O ministro do Trabalho Ronaldo Nogueira reforçou em pronunciamento na noite desta sexta-feira(10), em cadeia de rádio e TV, que a reforma trabalhista teria o potencial de gerar empregos e não para retirar direitos. “A modernização teve como base três eixos: consolidar direitos, promover a segurança jurídica e gerar empregos", defendeu o ministro do governo de Michel Temer. 

"Consolidar direitos, pois direito não se revoga, apenas se aprimora. Promover a segurança jurídica, pois apenas ela traz crescimento econômico duradouro. E apenas o crescimento econômico pode gerar empregos, o maior de todos os direitos do trabalhador. Assim, foram mantidos todos os direitos trabalhistas”, completou Nogueira.

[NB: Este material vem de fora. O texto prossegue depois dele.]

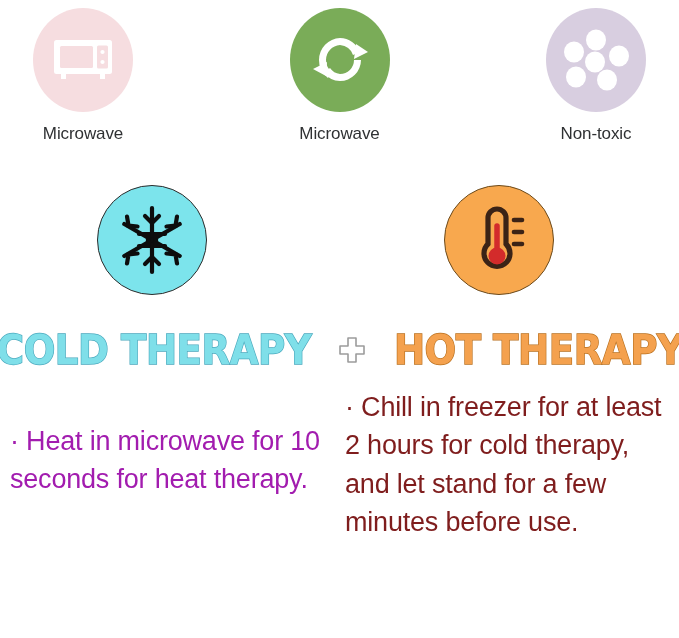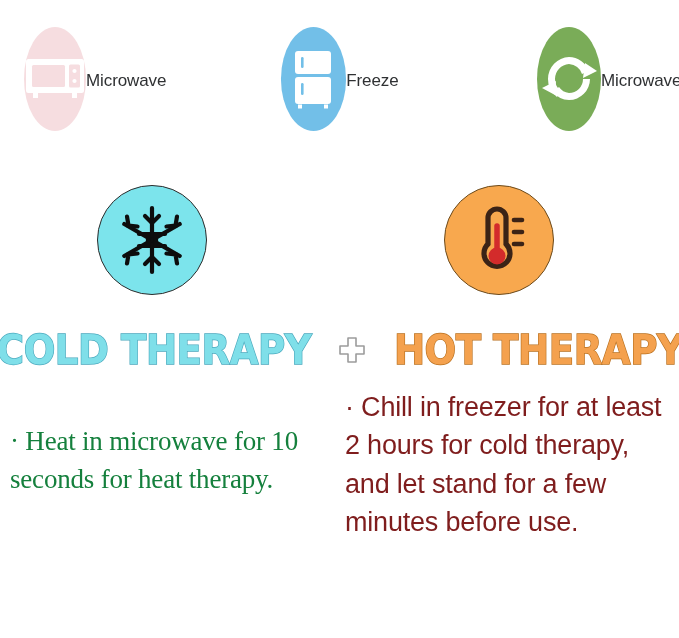"Microwave" .feature-item { flex-direction: row -> column }
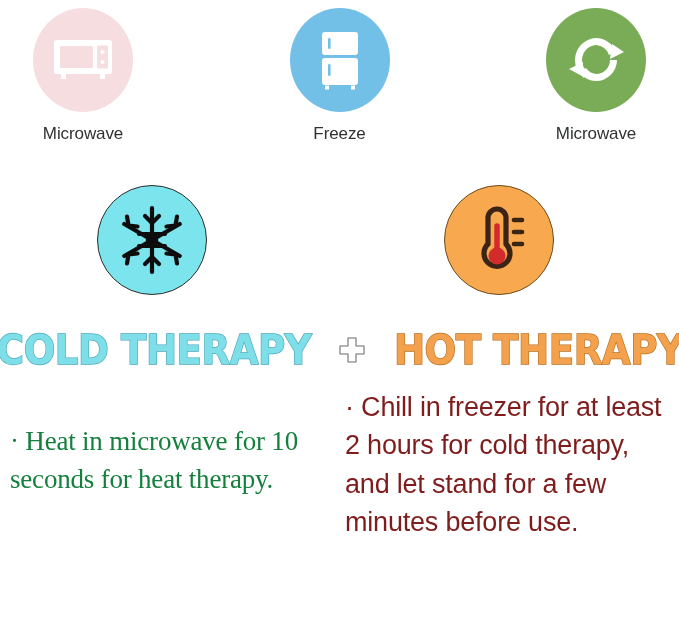"Freeze" div.feature-item { html: <div> <div> <svg> <rect></rect> <rect></rect> <rect></rect> <rect></rect> <rect></rect> <rect></rect> </svg> </div> <div>Freeze</div> </div> -> none }
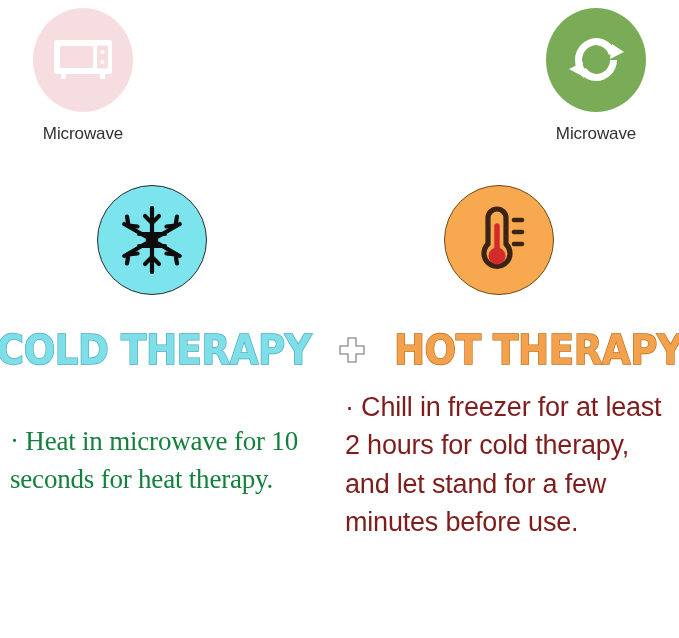"Non-toxic" div.feature-item { html: none -> <div> <div> <svg> <ellipse></ellipse> <ellipse></ellipse> <ellipse></ellipse> <ellipse></ellipse> <ellipse></ellipse> <ellipse></ellipse> </svg> </div> <div>Non-toxic</div> </div> }
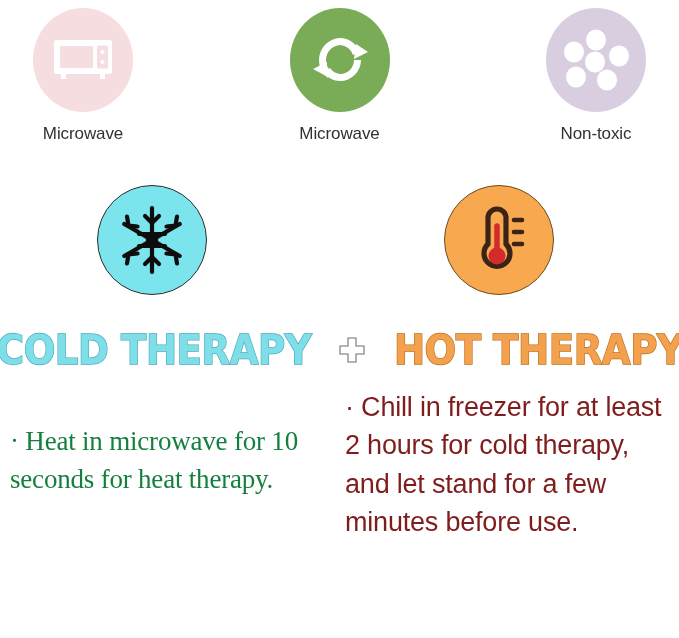"· Heat in microwave for" #cold-instruction { color: #15803d -> #a21caf; font-family: Liberation Serif, serif -> none }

O ministro declarou que "o Brasil que trabalha, que quer crescer, comemora a entrada em vigor da lei da modernização trabalhista", e afirmou que o país venceu a crise e está gerando empregos. "Este ano, mais de 1 milhão de pessoas passaram a ter ocupação com renda. Foram criados mais de 208 mil postos de trabalho com carteira assinada. Vencemos a recessão e o emprego voltou. Com a modernização trabalhista iniciamos um novo tempo: o tempo de mais empregos, de mais esperança e de otimismo."

Horas antes do pronunciamento do ministro, centrais sindicais organizaram protestos em diversos estados pedindo a revogação de pontos do texto da reforma. Os sindicalistas alertam que a lei tem artigos que tiram direitos dos trabalhadores, com questões como o trabalho intermitente e o fim da homologação das demissões pelos sindicatos.

Ajustes em pontos polêmicos

Era esperada para esta sexta-feira (10) a edição de uma Medida Provisória (MP) por Michel Temer alterando pontos polêmicos da reforma. Em junho, quando a matéria era apreciada no Senado, o presidente enviou uma carta aos senadores prometendo alterar os pontos polêmicos da reforma. A expectativa é que isto ocorra no início da próxima semana. 

Além do atraso do ajuste, também não há mais uma definição de como essa mudança será feita, se por MP ou via Projeto de Lei.

Dentre os pontos está a jornada de 12 por 36 horas, na qual o empregado trabalha 12 horas seguidas e descansa as 36 seguintes. Na reforma, que vigora a partir deste sábado, a jornada pode ser definitiva por acordo individual. Na alteração prevista, essa modalidade de jornada só poderá ser fixada em convenção coletiva ou acordo coletivo de trabalho.

Outro ponto a ser alterado aborda o tratamento da gestante e do lactante em ambiente insalubre. O texto prevê que a trabalhadora gestante deverá ser afastada automaticamente, durante toda a gestação, apenas das atividades consideradas insalubres em grau máximo. 

Para atividades insalubres de graus médio ou mínimo, a trabalhadora só será afastada a pedido médico. Depois do ajuste na reforma, gestantes serão afastadas de quaisquer atividades, operações ou locais insalubres durante a gestação.